> **Task brief**
Reproduce, exactly and in full, only the lines below from the one containing "text: 327.55 ->" through the one containing "text: 83.58 ->".

> **Data**
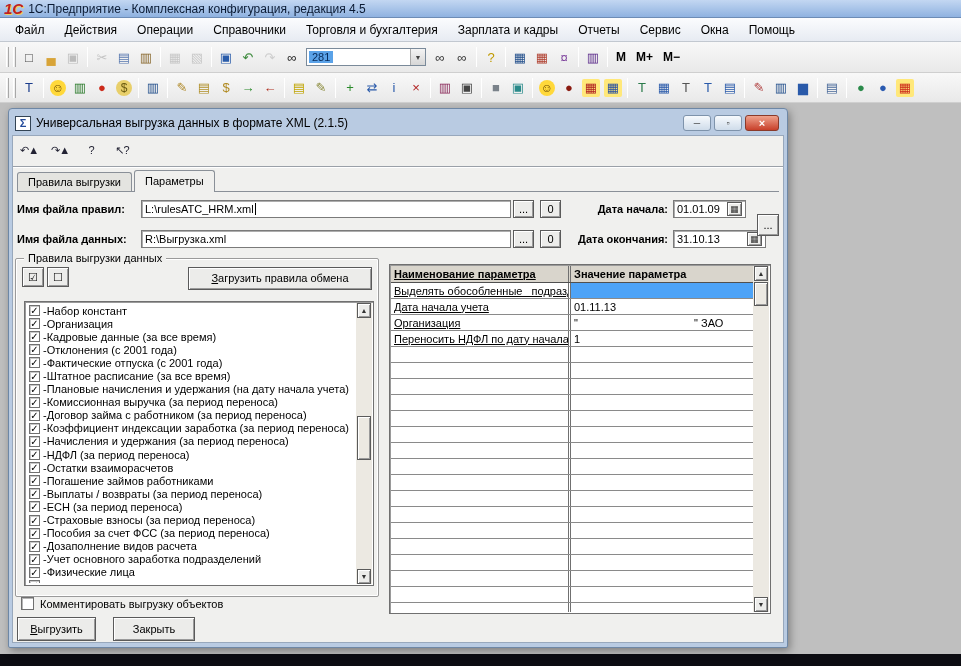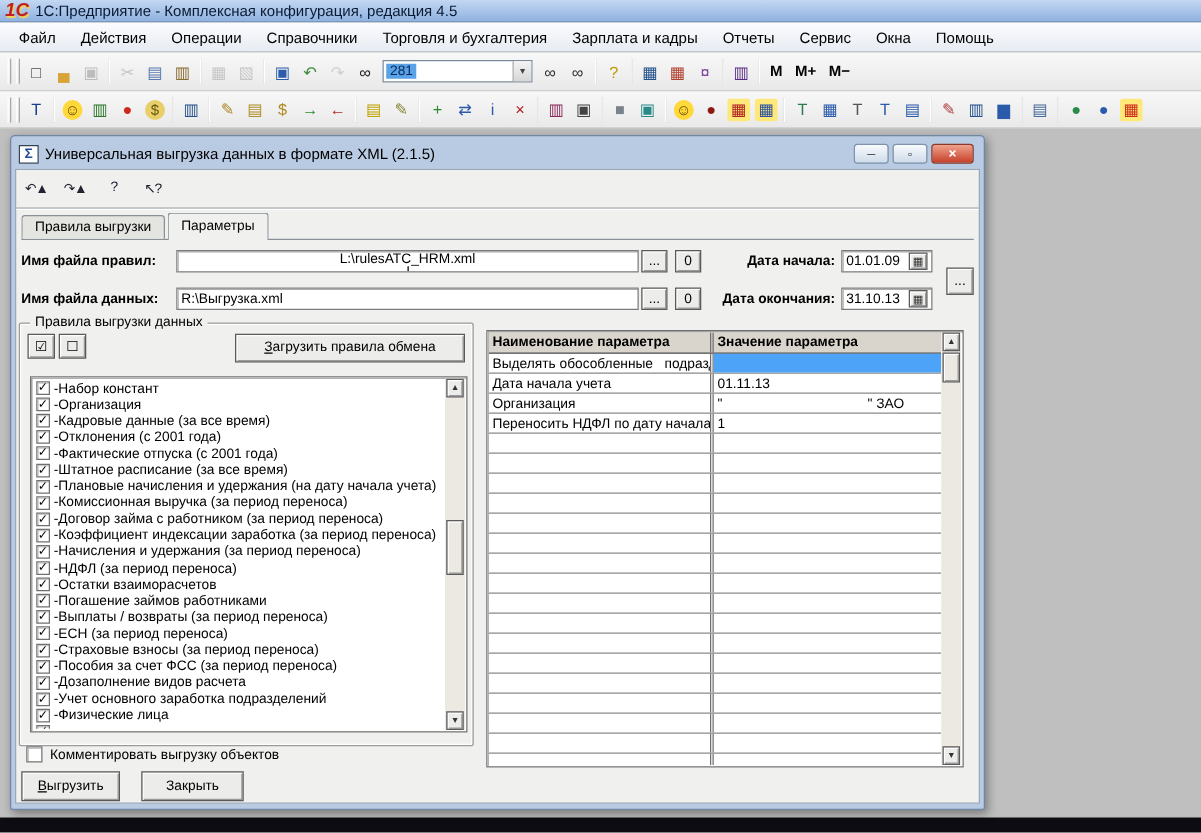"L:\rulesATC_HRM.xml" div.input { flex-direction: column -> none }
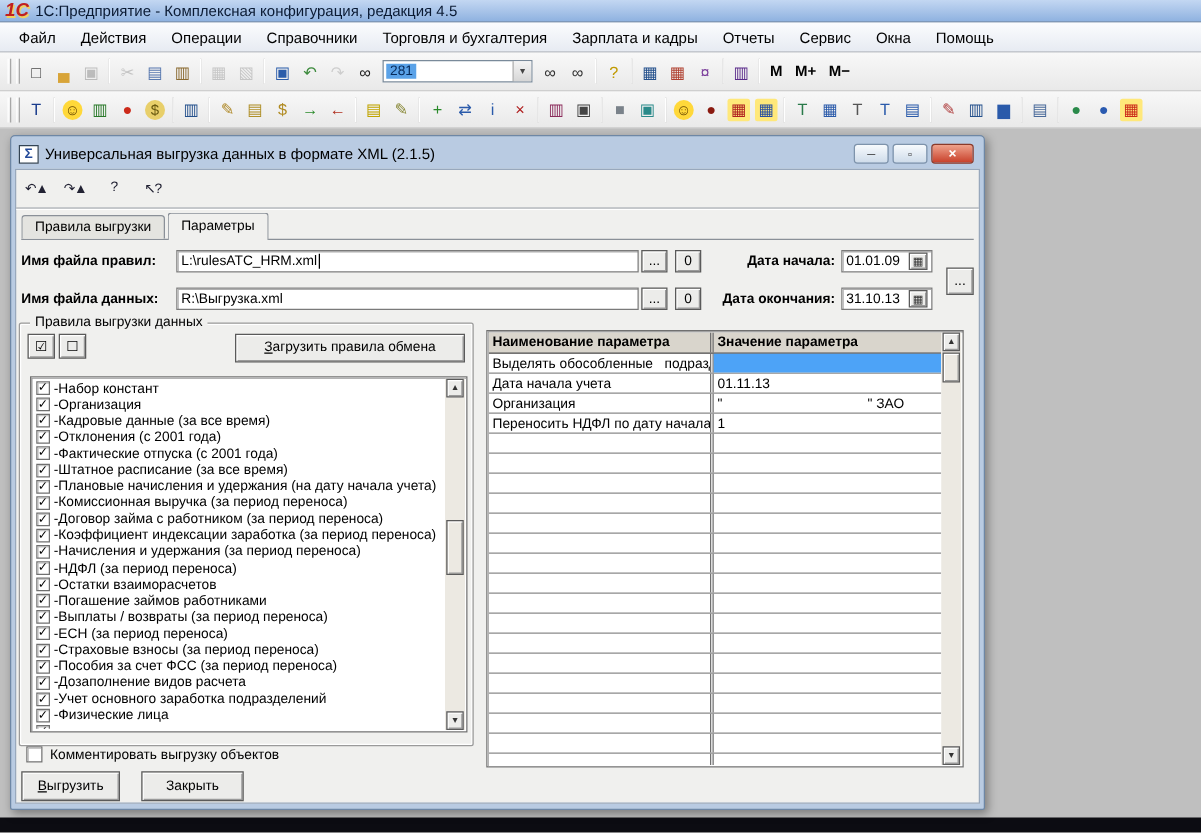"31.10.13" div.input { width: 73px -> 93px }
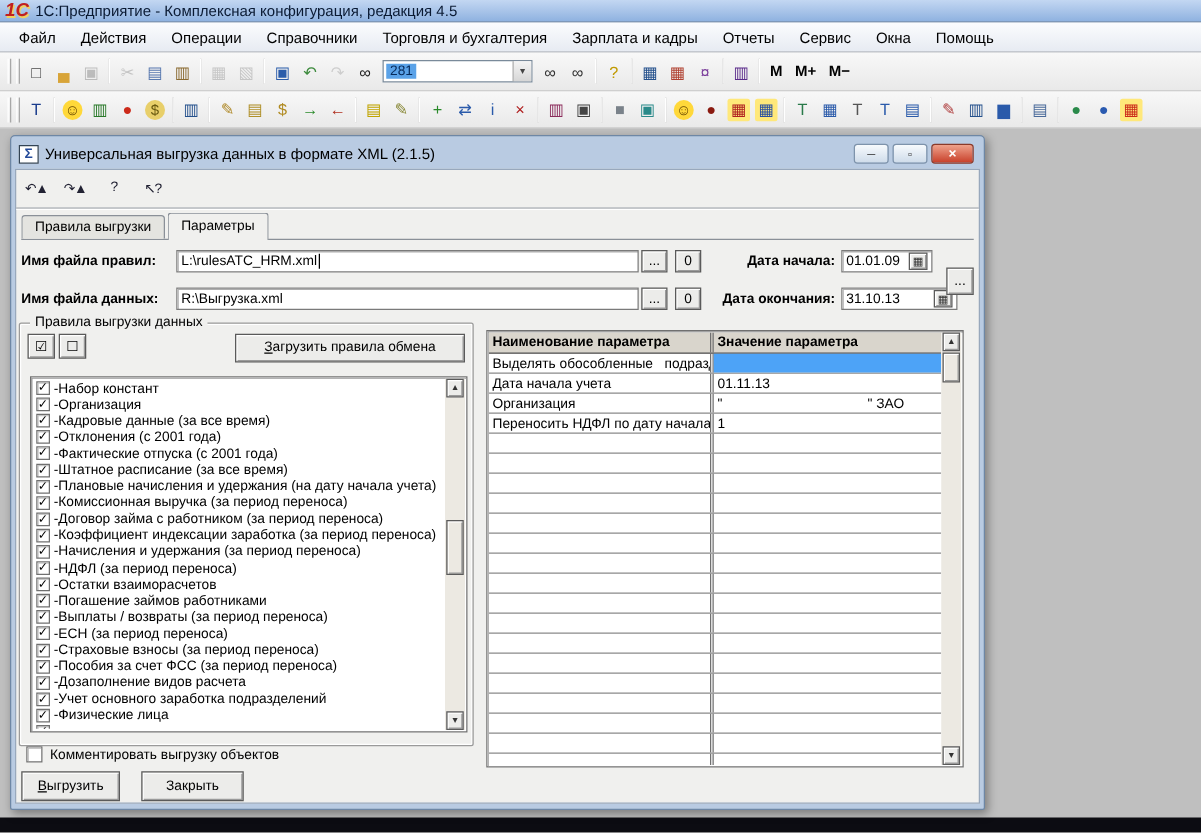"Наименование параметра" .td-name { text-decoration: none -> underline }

...

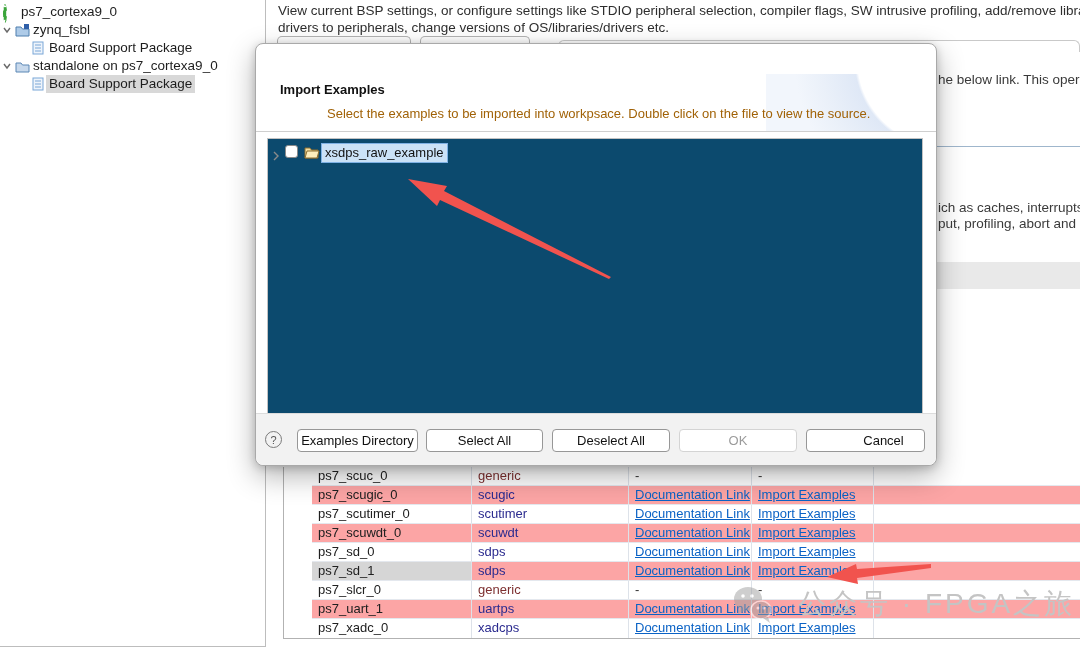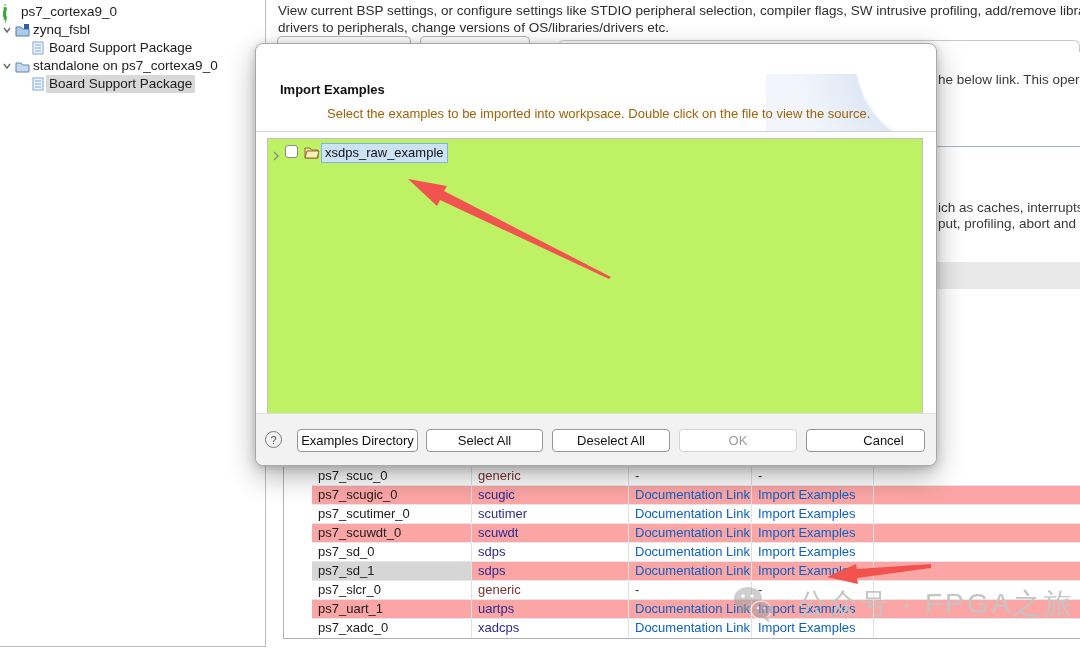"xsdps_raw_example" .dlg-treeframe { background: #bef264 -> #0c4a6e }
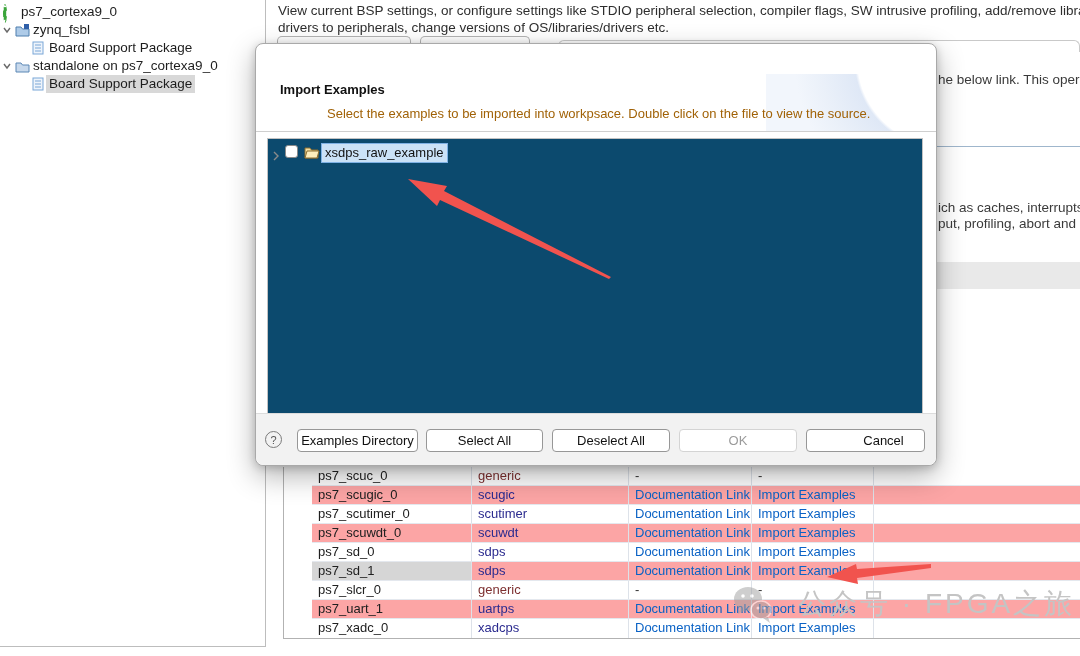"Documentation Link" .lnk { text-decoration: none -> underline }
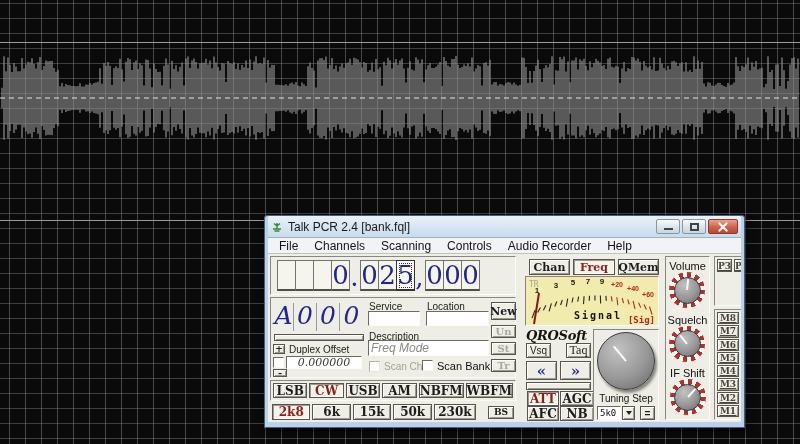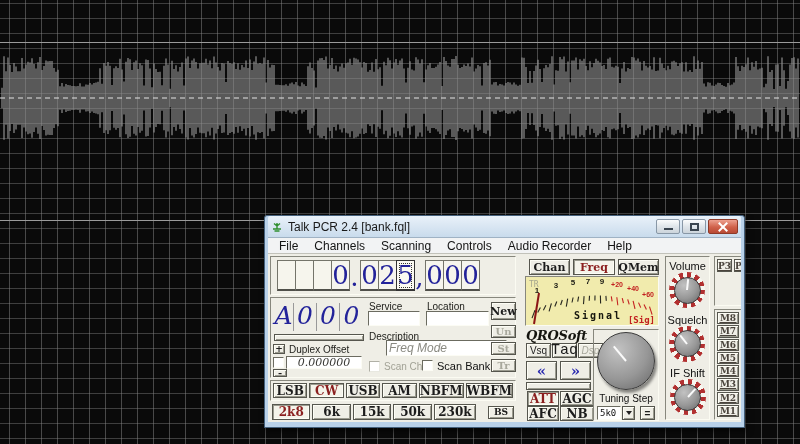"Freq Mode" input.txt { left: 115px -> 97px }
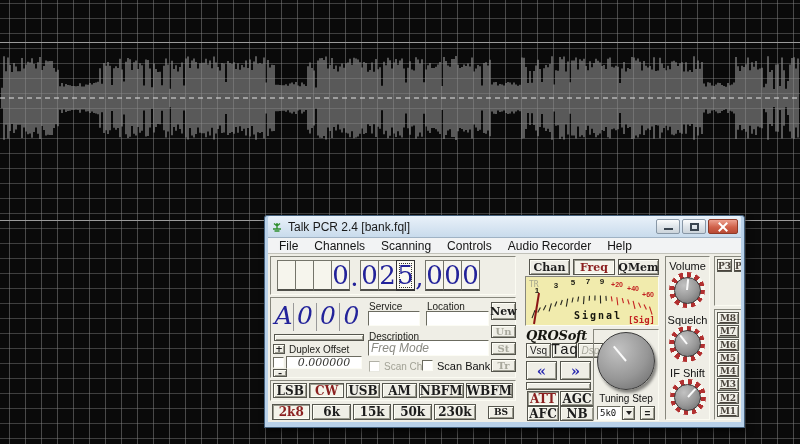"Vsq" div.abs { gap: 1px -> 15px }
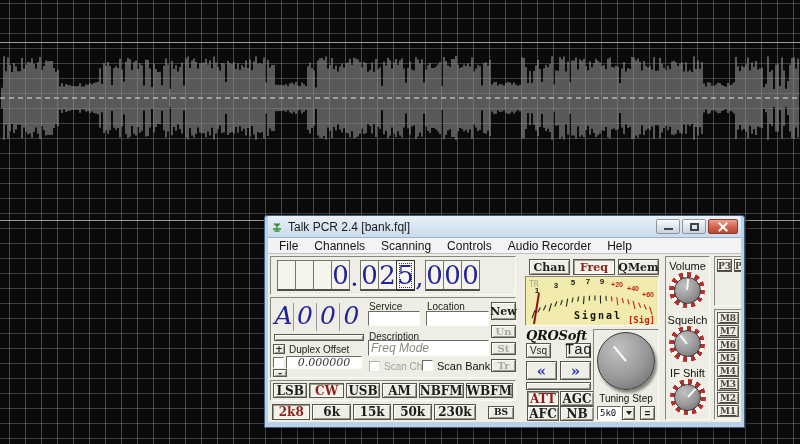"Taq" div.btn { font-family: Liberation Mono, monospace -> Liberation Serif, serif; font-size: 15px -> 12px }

==

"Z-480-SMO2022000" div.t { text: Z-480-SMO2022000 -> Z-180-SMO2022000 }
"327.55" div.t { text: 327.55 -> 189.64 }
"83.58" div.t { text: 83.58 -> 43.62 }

> **Exercise result**
"327.55" div.t { text: 327.55 -> 189.64 }
"83.58" div.t { text: 83.58 -> 43.62 }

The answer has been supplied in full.